Рик попытался прицелиться через прорезь в решетке, но планки располагались очень неудобно. Да и места было маловато. Люк осмотрел крышу в поисках более просторного вентиляционного выхода, который был бы поближе к чудовищу.
— Давай-ка переберемся туда.
Они спустились обратно на низкий чердак и перебрались на другую сторону крыши, прислушиваясь к шагам чудовища наверху. Снайпер прошелся туда-сюда, остановился. Снова прошелся. Остановился опять.
Люк сказал:
— Он не знает, что мы его обнаружили. Так что у нас преимущество. Думаю, мы сумеем его уложить.
Они поднялись по другой шахте, которая была гораздо просторнее первой.
— Думаю, все получится, — прошептал Рик.
Люк сказал:
— Ну, давай уже. Раз решил, надо делать, — и понял, что в своем нетерпении он говорит в точности так, как Калеб. А потом, посреди всего этого сюрреалистического безумия, он задумался о семьях. В конечном итоге на каждую отдельно взятую семью в среднем приходится то же количество испытаний, несчастий и различных болезней, что и на любую другую семью. В одной семье может быть больше случаев рака, в другой — больше случаев шизофрении или биполярных аффективных расстройств, но в конечном итоге все каждый раз сводится к одному большому семейному бедствию. Собственно, поэтому у большинства людей и возникает двойственное отношение к семейной истории, приводящее к нежеланию углубляться в историю своей семьи дальше трех-четырех поколений. И тому есть немало причин: меньше знаешь — лучше спишь. Калеб однажды сказал: «Будь ты хоть сотню раз набожным, люди — мерзость и грязь». А Люк бы добавил: «Все мы мерзость и грязь в глазах Господа».

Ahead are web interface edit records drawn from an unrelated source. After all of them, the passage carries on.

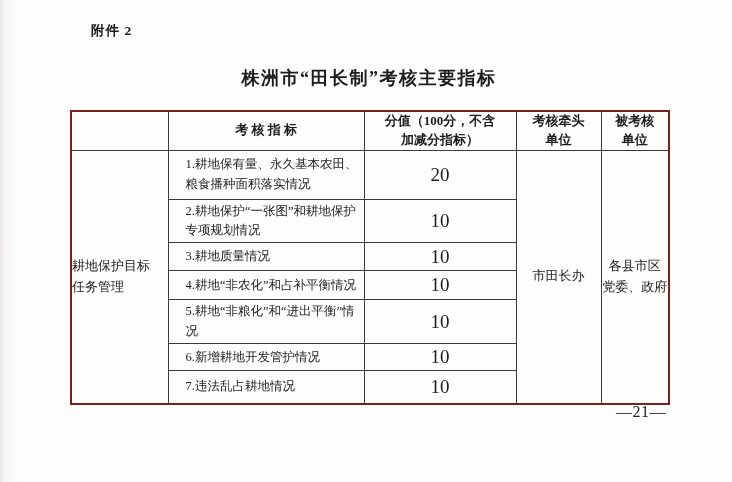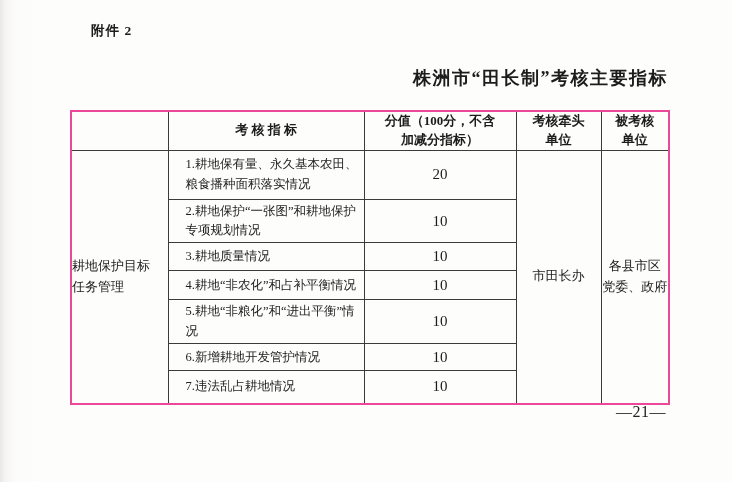--- a/index.html
+++ b/index.html
@@ -27,7 +27,7 @@
     position: absolute;
     left: 70px; top: 66px;
     width: 598px;
-    text-align: right;
+    text-align: center;
     font-size: 18px;
     font-weight: bold;
     letter-spacing: 1.5px;

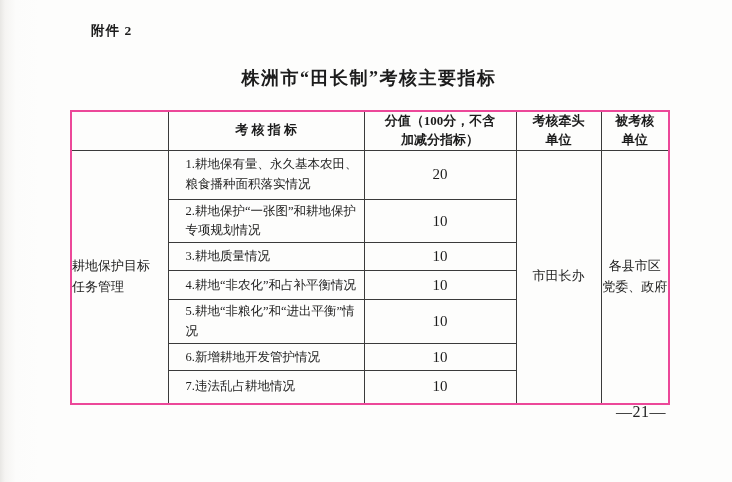--- a/index.html
+++ b/index.html
@@ -39,7 +39,7 @@
     width: 598px;
     border-collapse: collapse;
     table-layout: fixed;
-    border: 2px solid #ec4899;
+    border: 2px solid #7f1d1d;
   }
   .main-table th, .main-table td {
     border: 1px solid #3b3b3b;

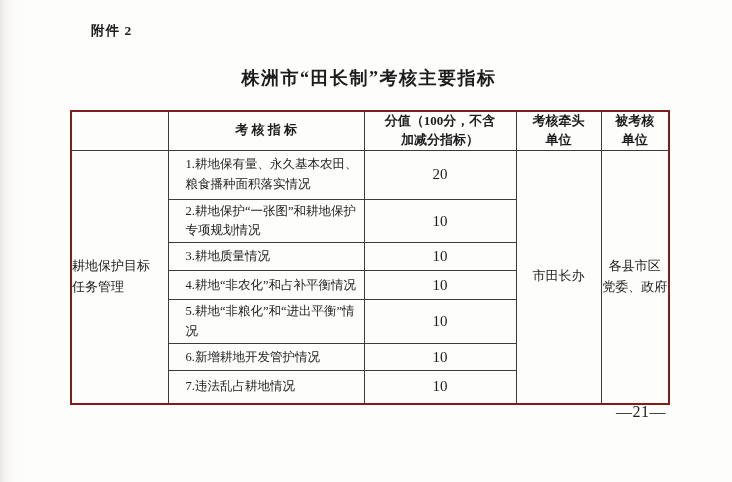--- a/index.html
+++ b/index.html
@@ -78,7 +78,7 @@
   }
   .cell-score {
     text-align: center;
-    font-size: 15px;
+    font-size: 19px;
   }
   .cell-lead, .cell-assessed {
     text-align: center;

Люк очнулся от глубокой задумчивости, возвращаясь в реальность.
— Давай уже, — прошипел он. — Стреляй.
— Хорошо.
Рик положил палец на спусковой крючок, но тут снаружи раздался еще один взрыв. Рик непроизвольно вздрогнул, его рука дернулась, и дуло дробовика задело за металлическую перекладину решетки. Чудовище стремительно обернулось. Рик выстрелил и промахнулся. Чудовище подняло ружье и прицелилось в вентиляционную решетку.
— Уходим!
Они съехали вниз по покатому склону шахты и бросились к люку над баром. Рик крикнул:
— Лови! — и бросил дробовик Рейчел, стоявшей внизу.
Люк с Риком спустились в бар за считанные секунды.
— Что случилось? — спросила Карен.
— Он там один, — сказал Люк. — Вооружен до зубов.
— Он спускается к нам сюда? — спросила Рейчел.
— Нет. Он не так глуп. Если он полезет сюда, у нас будет большое тактическое преимущество.
— А что он делает на нашей крыше? — удивилась Карен. — Почему не идет стрелять в аэропорт или куда-то еще, где больше людей?
— Он наблюдает за чем-то конкретным? — спросила Рейчел. — Держит под прицелом какую-то определенную зону?